Records from a dataset:
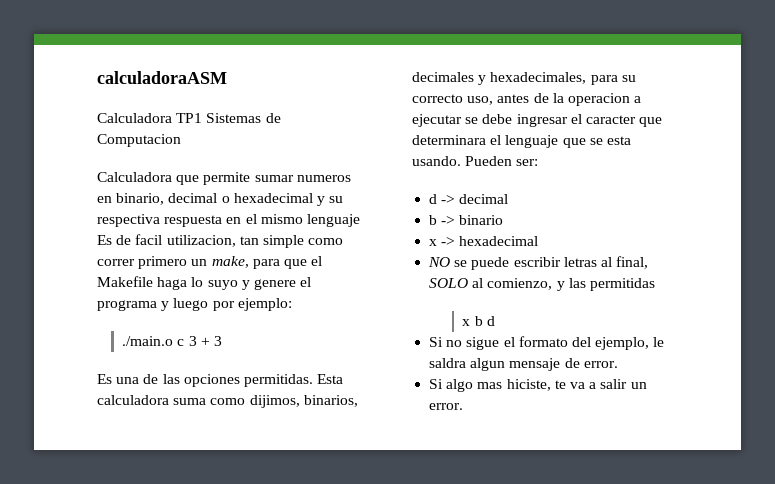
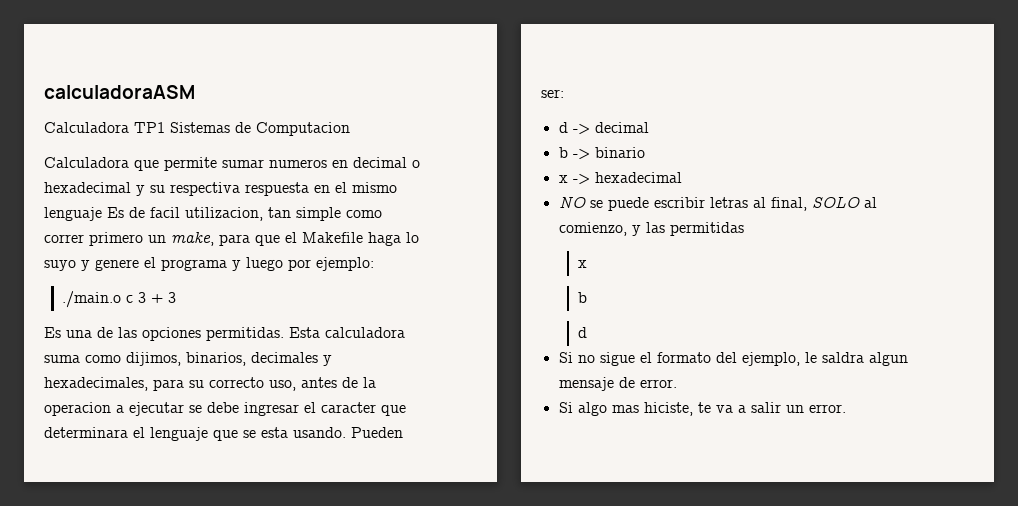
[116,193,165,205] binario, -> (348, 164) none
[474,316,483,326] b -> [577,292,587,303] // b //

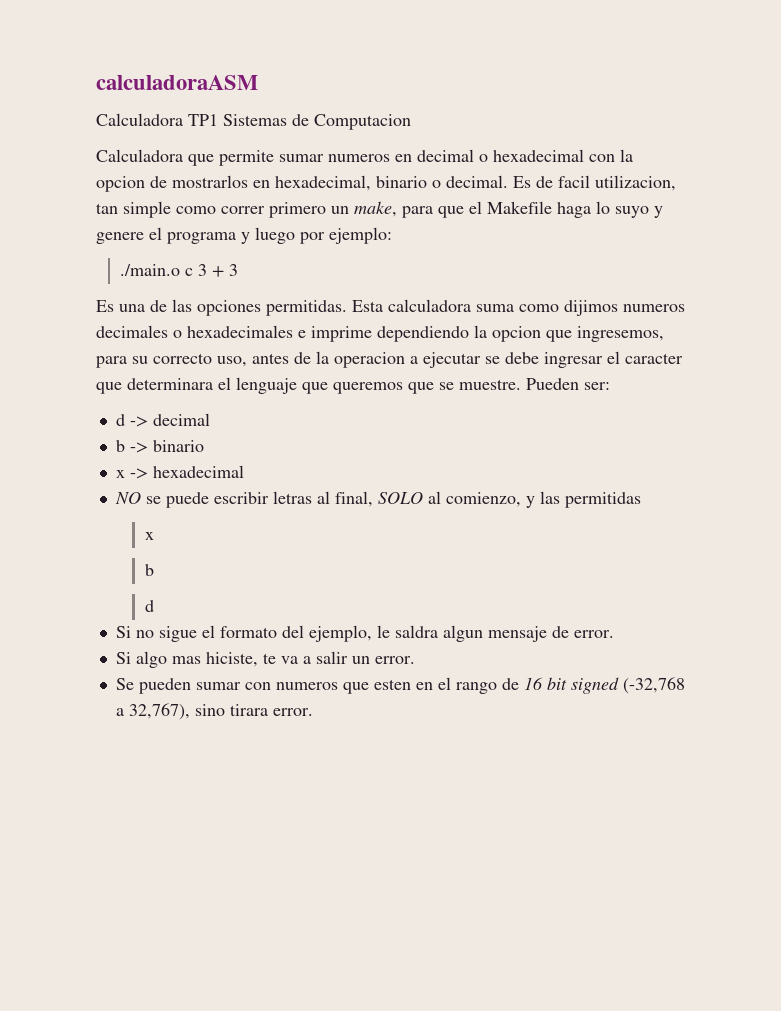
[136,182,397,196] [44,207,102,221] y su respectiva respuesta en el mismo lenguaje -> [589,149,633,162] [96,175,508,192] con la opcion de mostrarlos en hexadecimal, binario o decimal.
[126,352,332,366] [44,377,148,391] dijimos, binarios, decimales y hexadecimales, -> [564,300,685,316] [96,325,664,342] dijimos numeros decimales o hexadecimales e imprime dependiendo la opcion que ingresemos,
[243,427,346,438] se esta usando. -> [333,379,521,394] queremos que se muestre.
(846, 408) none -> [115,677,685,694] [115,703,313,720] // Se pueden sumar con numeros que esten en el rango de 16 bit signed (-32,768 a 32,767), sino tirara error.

■ Task instructions: Only the lines from the one containing "[243,427,346,438] se esta" through the end of the records above belong in the answer, each exactly as written.

■ Exercise result:
[243,427,346,438] se esta usando. -> [333,379,521,394] queremos que se muestre.
(846, 408) none -> [115,677,685,694] [115,703,313,720] // Se pueden sumar con numeros que esten en el rango de 16 bit signed (-32,768 a 32,767), sino tirara error.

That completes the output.